Today, new Cabinet Secretary for Land Reform & the Environment, Roseanna Cunningham, will deliver a keynote address at the spring conference of Scottish land owners’ lobby group Scottish Land & Estates (SLE).
According to an amusing article in this morning’s Telegraph, clearly orchestrated by SLE to coincide with this conference, ‘Ministers have been warned they need to re-build trust with Scottish landowners’ who are miffed about the way the Land Reform agenda has been pushed through and are still whining about the reintroduction of sporting rates on their huge multi-million pound shooting estates (see here). The arrogance and sense of entitlement is there for all to see.
Obviously, we have no idea what Roseanna Cunningham will be saying at this conference but we hope that as well as land reform, the issue of raptor persecution will also feature. It’s been five years since she was having to deal with raptor persecution in her former role as Environment Minister and the issue hasn’t gone away. Although, according to SLE, it has.
We’ve been sent a copy of SLE’s Policy Update, an internal document written for SLE members, dated April 2016. Here are some excerpts:
Although there is no issue over population reduction, it continues to be highly emotive and even a long distance photograph of a cull is enough for the Herald and social media. Meeting arranged with GWCT, SNH, and CNPA [Cairngorms National Park Authority] on 27 April to tighten up joint statement.
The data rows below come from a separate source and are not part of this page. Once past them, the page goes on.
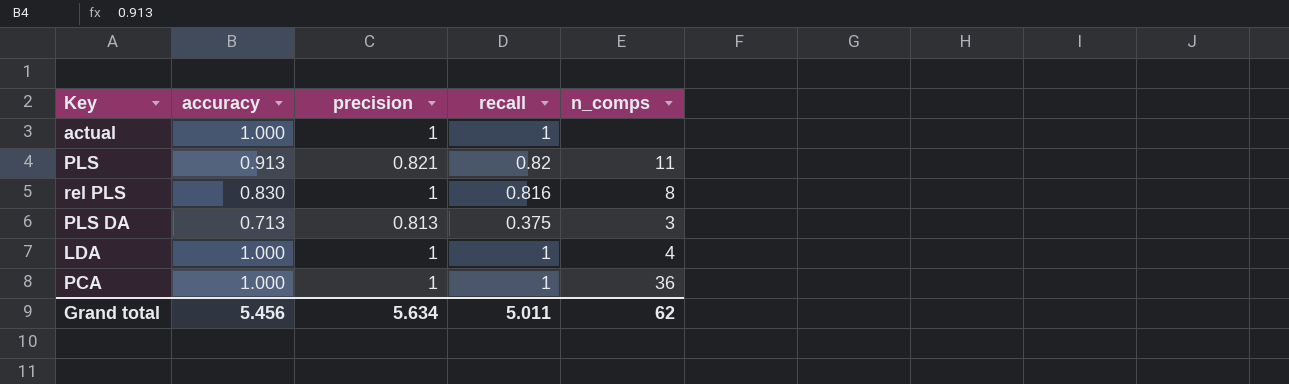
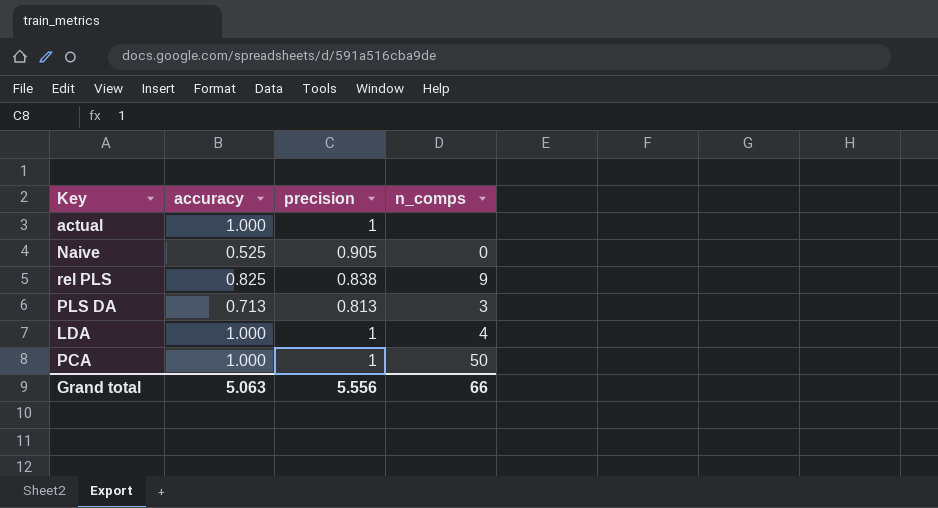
column recall | position: 4 -> none
row PLS: 0.913 | 0.821 | 0.82 | 11 -> none
row Naive: none -> 0.525 | 0.905 | 0
rel PLS | accuracy: 0.830 -> 0.825
rel PLS | precision: 1 -> 0.838
rel PLS | n_comps: 8 -> 9
PCA | n_comps: 36 -> 50
Grand total | accuracy: 5.456 -> 5.063
Grand total | precision: 5.634 -> 5.556
Grand total | n_comps: 62 -> 66

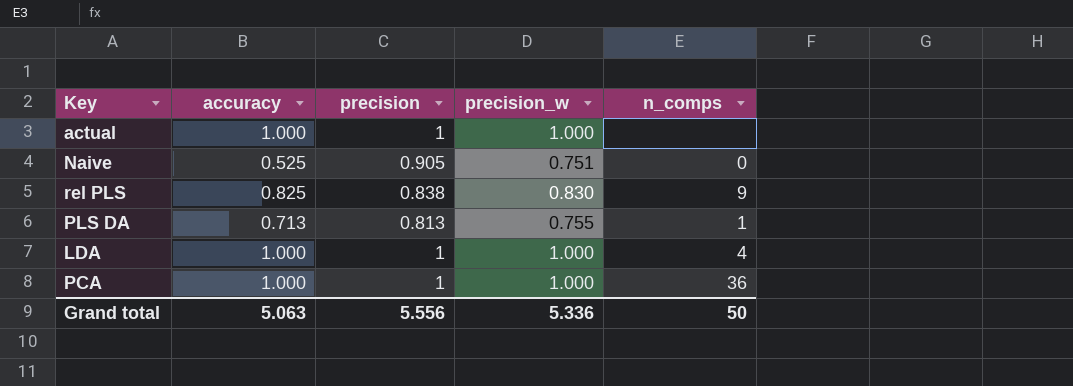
column precision_w | position: none -> 4
PLS DA | n_comps: 3 -> 1
PCA | n_comps: 50 -> 36
Grand total | n_comps: 66 -> 50

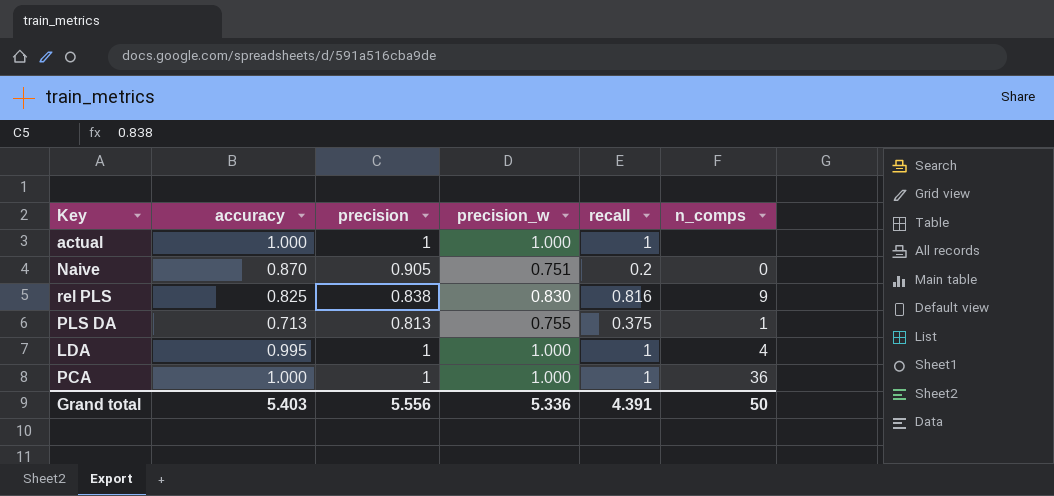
column recall | position: none -> 5
Naive | accuracy: 0.525 -> 0.870
LDA | accuracy: 1.000 -> 0.995
Grand total | accuracy: 5.063 -> 5.403

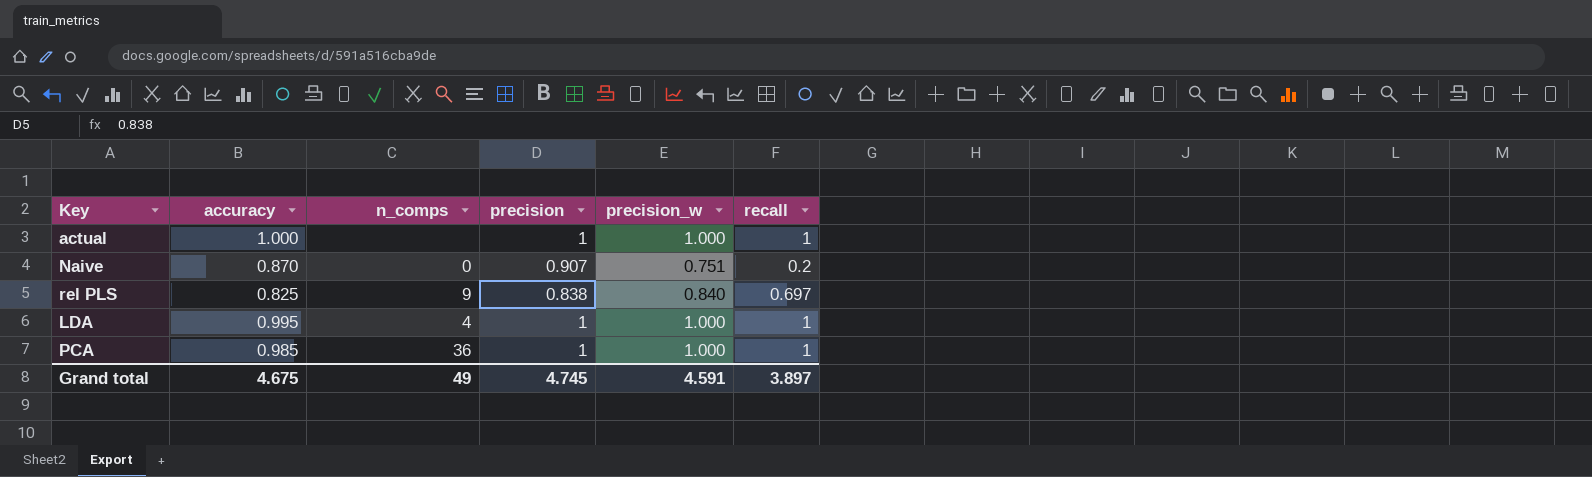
column n_comps | position: 6 -> 3
row PLS DA: 0.713 | 0.813 | 0.755 | 0.375 | 1 -> none
Naive | precision: 0.905 -> 0.907
rel PLS | precision_w: 0.830 -> 0.840
rel PLS | recall: 0.816 -> 0.697
PCA | accuracy: 1.000 -> 0.985
Grand total | accuracy: 5.403 -> 4.675
Grand total | n_comps: 50 -> 49
Grand total | precision: 5.556 -> 4.745
Grand total | precision_w: 5.336 -> 4.591
Grand total | recall: 4.391 -> 3.897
So yet again SLE claims ‘there is no issue over population reduction’, even though there isn’t a shred of supportive scientific data to back up this claim. And this is the group that SNH is relying upon to exercise voluntary restraint! In March 2016 we asked SLE to provide evidence that the current mountain hare slaughter was sustainable (see here). No reply.
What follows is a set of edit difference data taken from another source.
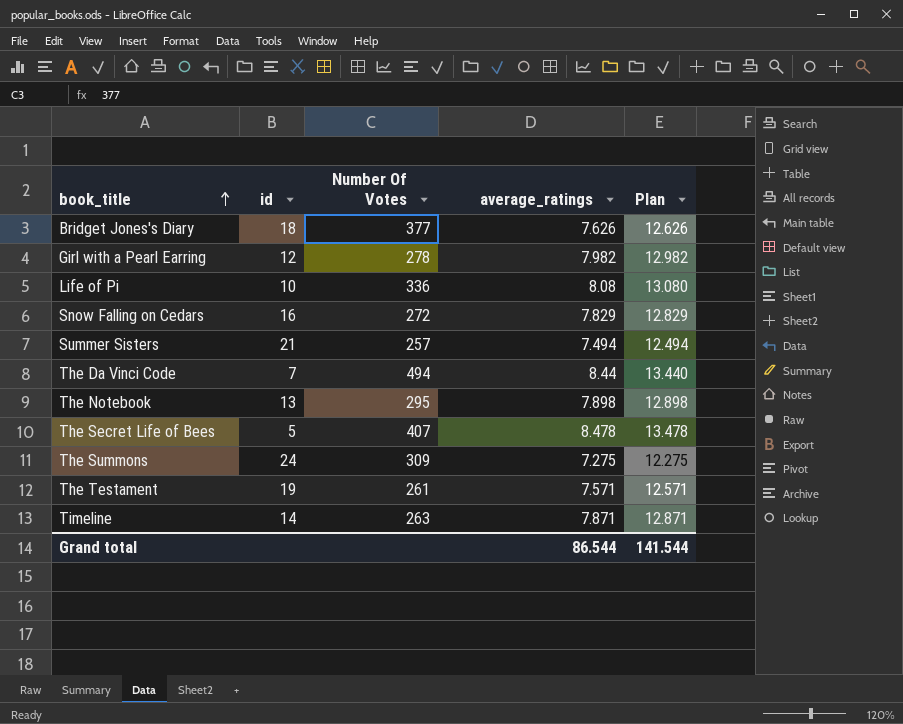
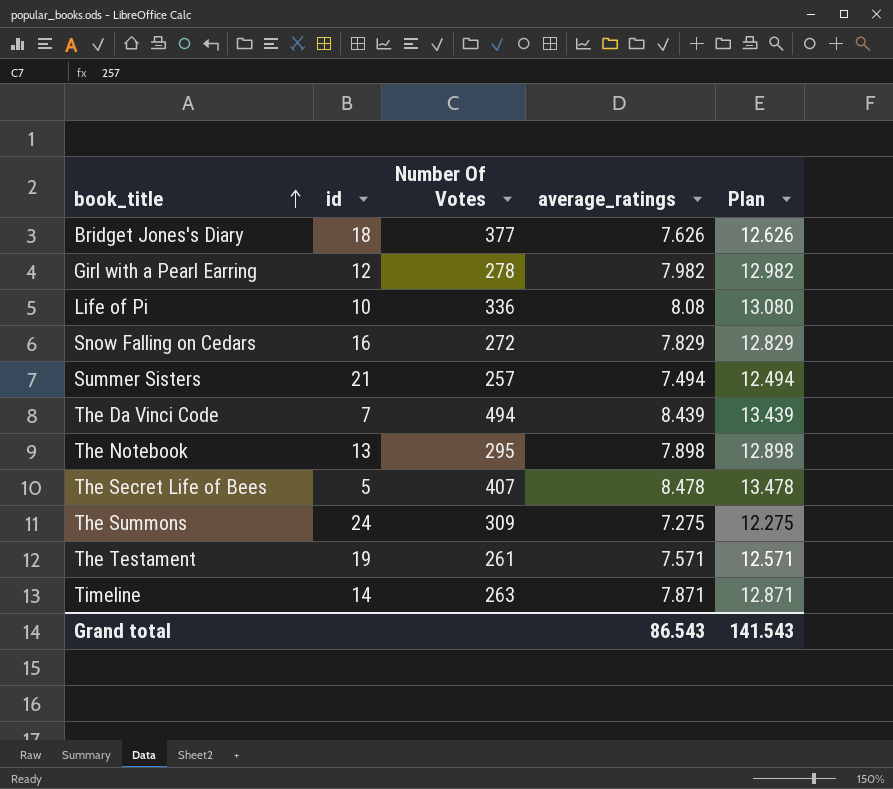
The Da Vinci Code | average_ratings: 8.44 -> 8.439
The Da Vinci Code | Plan: 13.440 -> 13.439
Grand total | average_ratings: 86.544 -> 86.543
Grand total | Plan: 141.544 -> 141.543

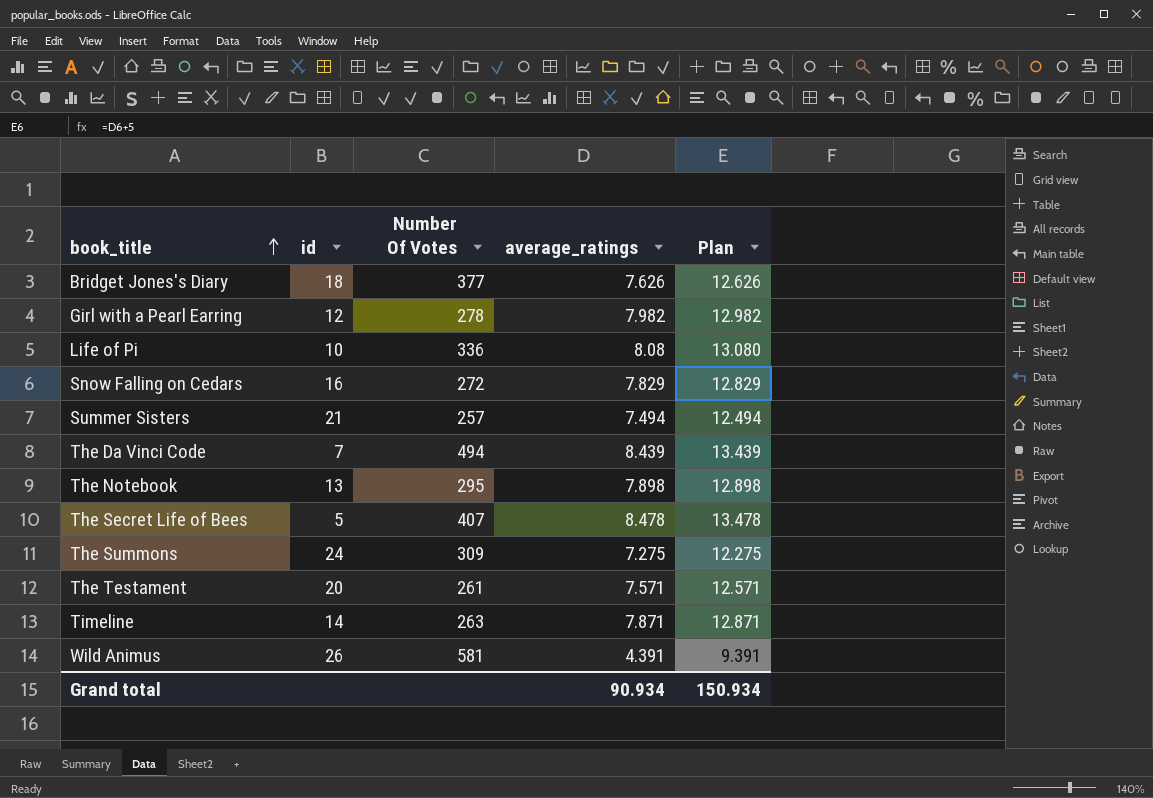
The Testament | id: 19 -> 20
row Wild Animus: none -> 26 | 581 | 4.391 | 9.391
Grand total | average_ratings: 86.543 -> 90.934
Grand total | Plan: 141.543 -> 150.934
Raptor persecution maps 2015
A small increase from 18 to 20 recorded incidents, many unrelated to land / sporting management. This issue is dying away statistically and in media interest, but pro-raptor groups in overdrive trying to make new publicity out of it.
So, raptor persecution is acknowledged as a National Wildlife Crime Priority, SLE serves on the PAW Raptor Group, and yet here they are, telling their members that it’s no big deal and it’s just us lot making a big fuss about nothing. They do have a long track record of denial, of course, because it’s in their interest to pretend that everything’s just fine and no further sanctions or legislation is required.
Rather than focus on one year of data (even though those data showed an increase in recorded incidents, not a decline!), SLE would do well to take note of the long-term data trends, all recently published by RSPB Scotland (see here):
A total of 779 birds of prey were confirmed to have been illegally killed during the period 1994-2014, either by poisoning, shooting or trapping. The known victims included 104 red kites, 37 golden eagles, 30 hen harriers, 16 goshawks, 10 white-tailed eagles and 458 buzzards.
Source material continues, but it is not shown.